▸ **Brief**
Do any lines in the data below contain "details"? If so, copy every one of them.

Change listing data
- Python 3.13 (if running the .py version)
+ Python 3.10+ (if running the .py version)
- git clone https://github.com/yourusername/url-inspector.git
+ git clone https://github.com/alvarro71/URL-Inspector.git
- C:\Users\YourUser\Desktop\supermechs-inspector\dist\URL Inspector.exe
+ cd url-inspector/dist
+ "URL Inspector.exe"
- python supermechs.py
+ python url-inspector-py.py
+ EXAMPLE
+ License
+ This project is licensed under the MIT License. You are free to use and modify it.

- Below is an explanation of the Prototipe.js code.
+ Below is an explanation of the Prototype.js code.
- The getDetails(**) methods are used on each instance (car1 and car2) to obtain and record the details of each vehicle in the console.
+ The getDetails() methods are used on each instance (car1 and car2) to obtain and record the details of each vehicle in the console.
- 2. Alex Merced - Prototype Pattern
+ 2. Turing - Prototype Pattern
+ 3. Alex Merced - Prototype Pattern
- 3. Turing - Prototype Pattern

...

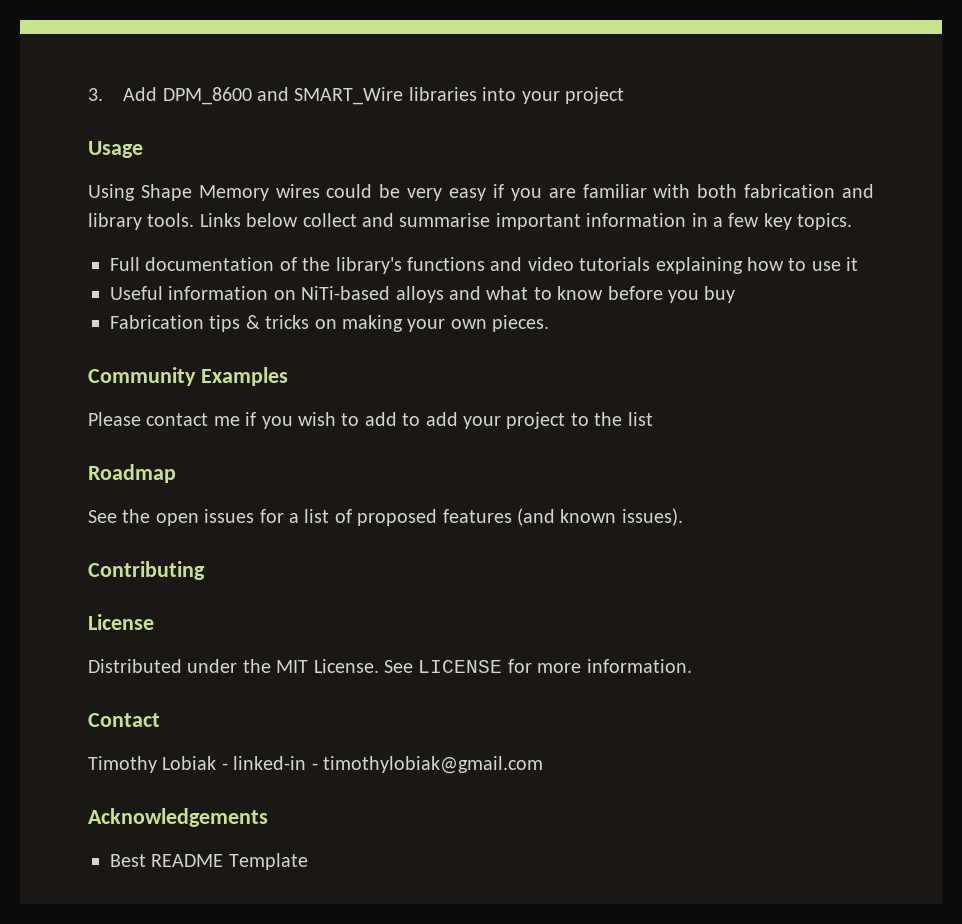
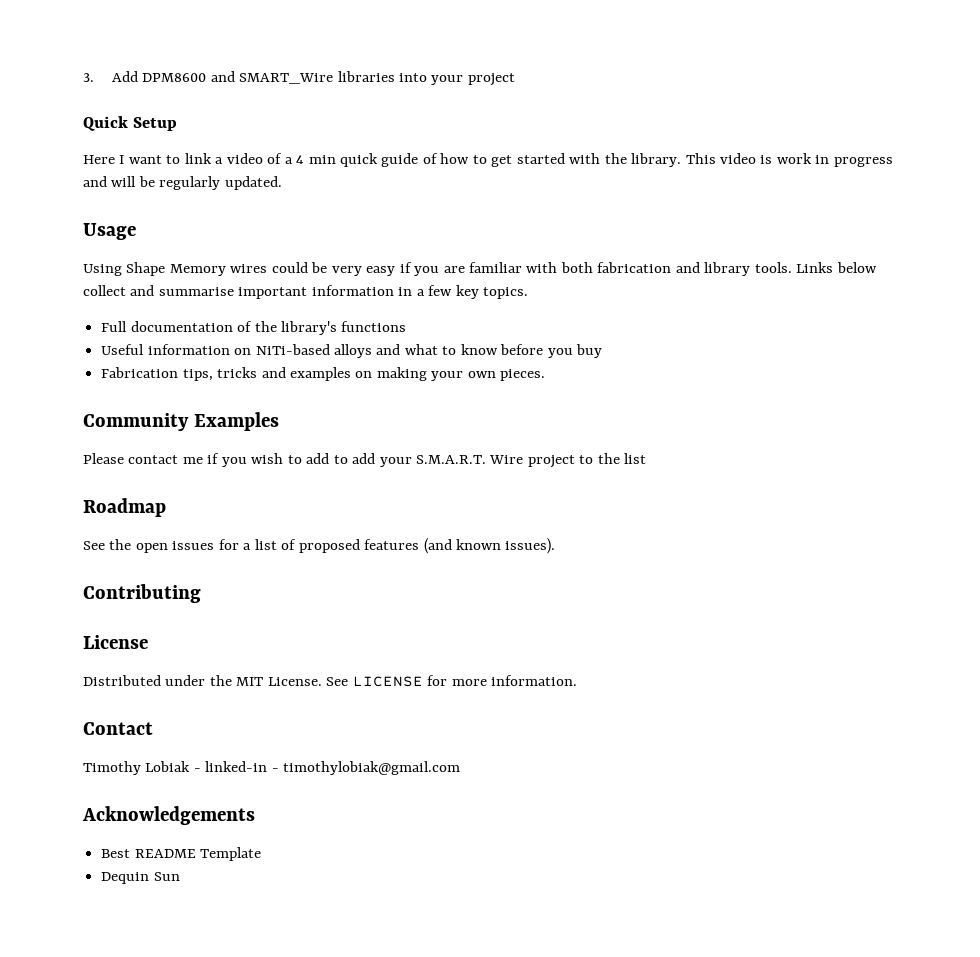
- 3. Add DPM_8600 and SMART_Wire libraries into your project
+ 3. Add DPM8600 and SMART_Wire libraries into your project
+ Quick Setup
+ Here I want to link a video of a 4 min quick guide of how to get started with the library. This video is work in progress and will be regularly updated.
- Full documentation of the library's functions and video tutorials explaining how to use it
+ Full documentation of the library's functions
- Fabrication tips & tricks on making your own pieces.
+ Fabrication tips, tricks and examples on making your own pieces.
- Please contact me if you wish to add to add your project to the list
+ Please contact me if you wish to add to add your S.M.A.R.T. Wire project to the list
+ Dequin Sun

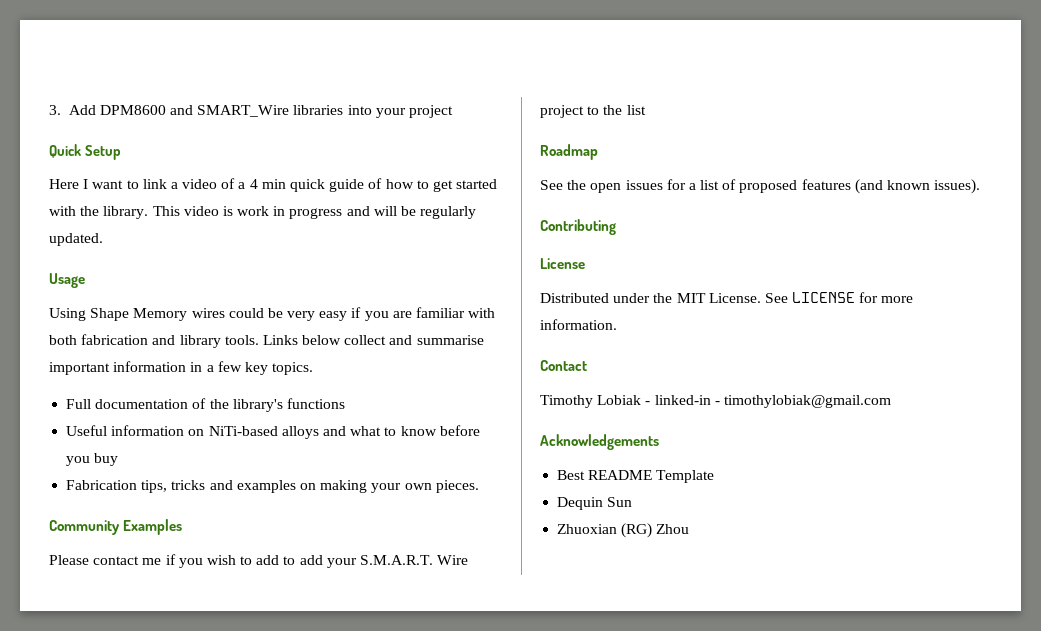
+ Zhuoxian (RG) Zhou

▸ **Solution for this task**
- The getDetails(**) methods are used on each instance (car1 and car2) to obtain and record the details of each vehicle in the console.
+ The getDetails() methods are used on each instance (car1 and car2) to obtain and record the details of each vehicle in the console.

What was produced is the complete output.